Aber die Grundlagen für unseren wahren Untergang werden schon gesät. Der Klimawandel befeuert unseren Planeten—Wissenschaftler meinen dies hätte den Typhoon, der die Philippinen verwüstet hat mit angetrieben, und den Hurrikan, der New York im vergangenen Jahr befallen hat; und erst in diesem Jahr hat der erste Klimaflüchtling um rechtliche Anerkennung ersucht. Viele Menschen erholen sich immer noch von den vergangenen konkreten Folgen des Klimawandels; viele sind ruiniert. Und auch in diesem Jahr litt der Planet unter einem der zehn heissesten Sommer seit Beginn der Klimaaufzeichnungen.

Die soziale Ungleichheit befeuert Unzufriedenheit und Aufstände überall auf der Welt—in diesem Jahr hat die Schere zwischen Arm und Reich zu Protesten unter anderem in der Türkei, in Brasilien und in der Ukraine geführt. Die Verschmutzung droht den Himmel zu verschlucken in China. Der Krieg ist endlos in Syrien und andernorts. Drohnen lassen Bomben auf ferne Länder fallen, weit weg vom Ort ihrer Steuerung aus gemütlichen Army-Sesseln; auf Hochzeitsgesellschaften.

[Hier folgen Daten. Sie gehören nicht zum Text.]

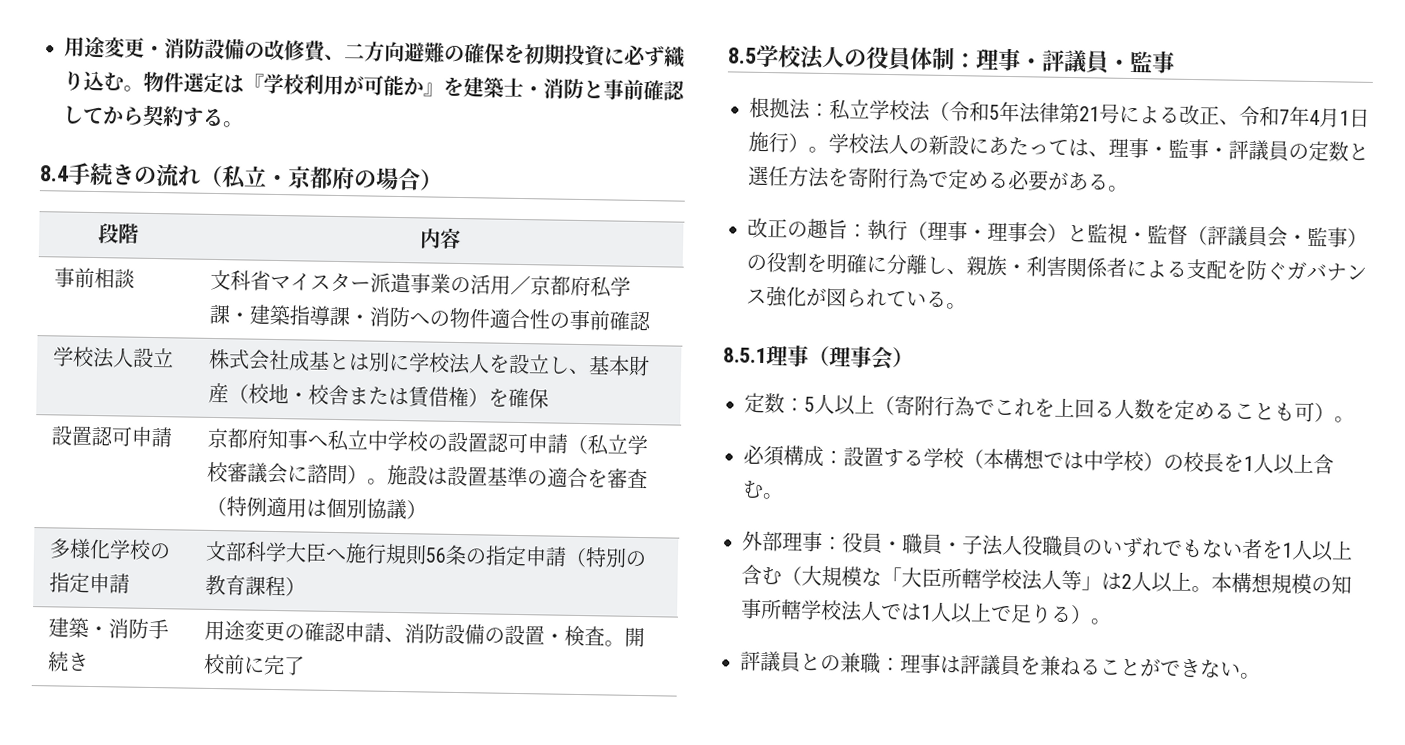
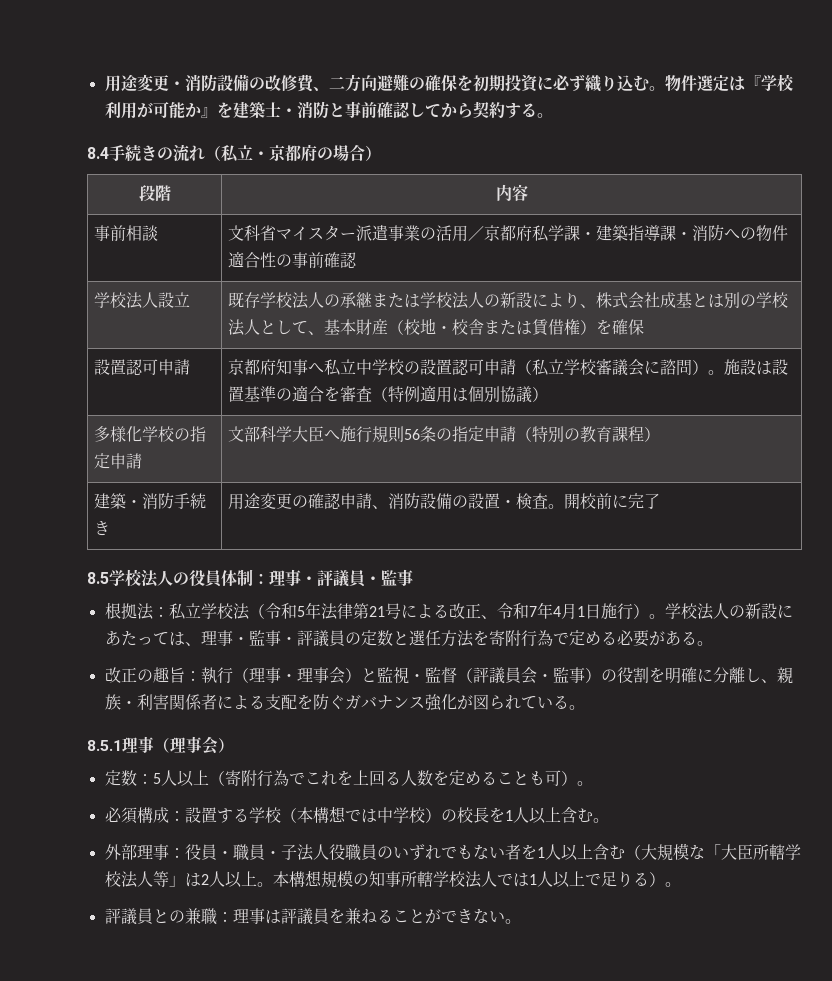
- 学校法人設立 | 株式会社成基とは別に学校法人を設立し、基本財産（校地・校舎または賃借権）を確保
+ 学校法人設立 | 既存学校法人の承継または学校法人の新設により、株式会社成基とは別の学校法人として、基本財産（校地・校舎または賃借権）を確保

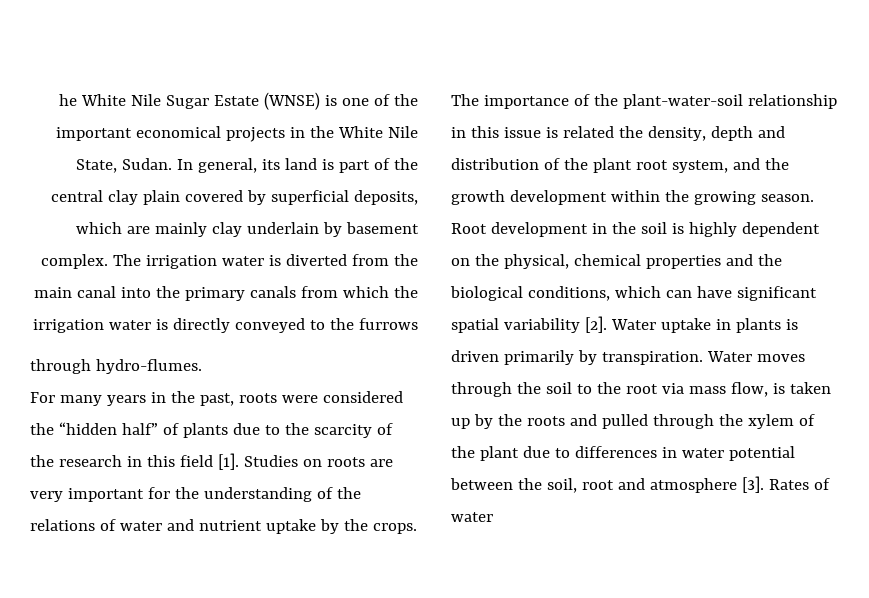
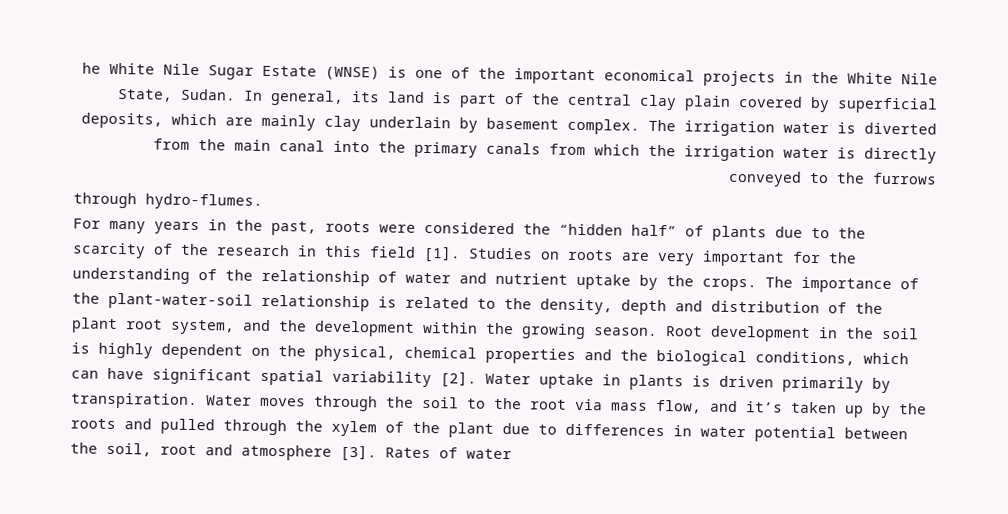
- Studies on roots are very important for the understanding of the relations of water and nutrient uptake by the crops.
+ Studies on roots are very important for the understanding of the relationship of water and nutrient uptake by the crops.
- The importance of the plant-water-soil relationship in this issue is related the density, depth and distribution of the plant root system, and the growth development within the growing season.
+ The importance of the plant-water-soil relationship is related to the density, depth and distribution of the plant root system, and the development within the growing season.
- Water moves through the soil to the root via mass flow, is taken up by the roots and pulled through the xylem of the plant due to differences in water potential between the soil, root and atmosphere [3].
+ Water moves through the soil to the root via mass flow, and it’s taken up by the roots and pulled through the xylem of the plant due to differences in water potential between the soil, root and atmosphere [3].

Es ist wohl kaum verwunderlich, dass wir von der Apokalypse träumen. Kein Wunder, dass wir auf die Fiktion schauen, um das ganze zu vereinfachen und es ein für alle mal zu beenden; kein Wunder, dass meine Erinnerung an den echten Tod, mich nicht loslässt.

In meinem Traum, habe ich nicht aufgegeben. Ich bin durch die Flammen gegangen und durch den geschmolzenen Sandstein der Wohnhäuser und habe meine Freundin auf der anderen Seite der untergehenden Stadt gefunden. Und dort wuchsen bereits Planeten aus dem gespaltenen Zement. Es gab Hoffnung. Eine paar Tage später, im echten Leben, überlegten wir uns einen Plan—wo und wie wir uns treffen würden im Falle eines Desasters. Wer auf wen warten würde.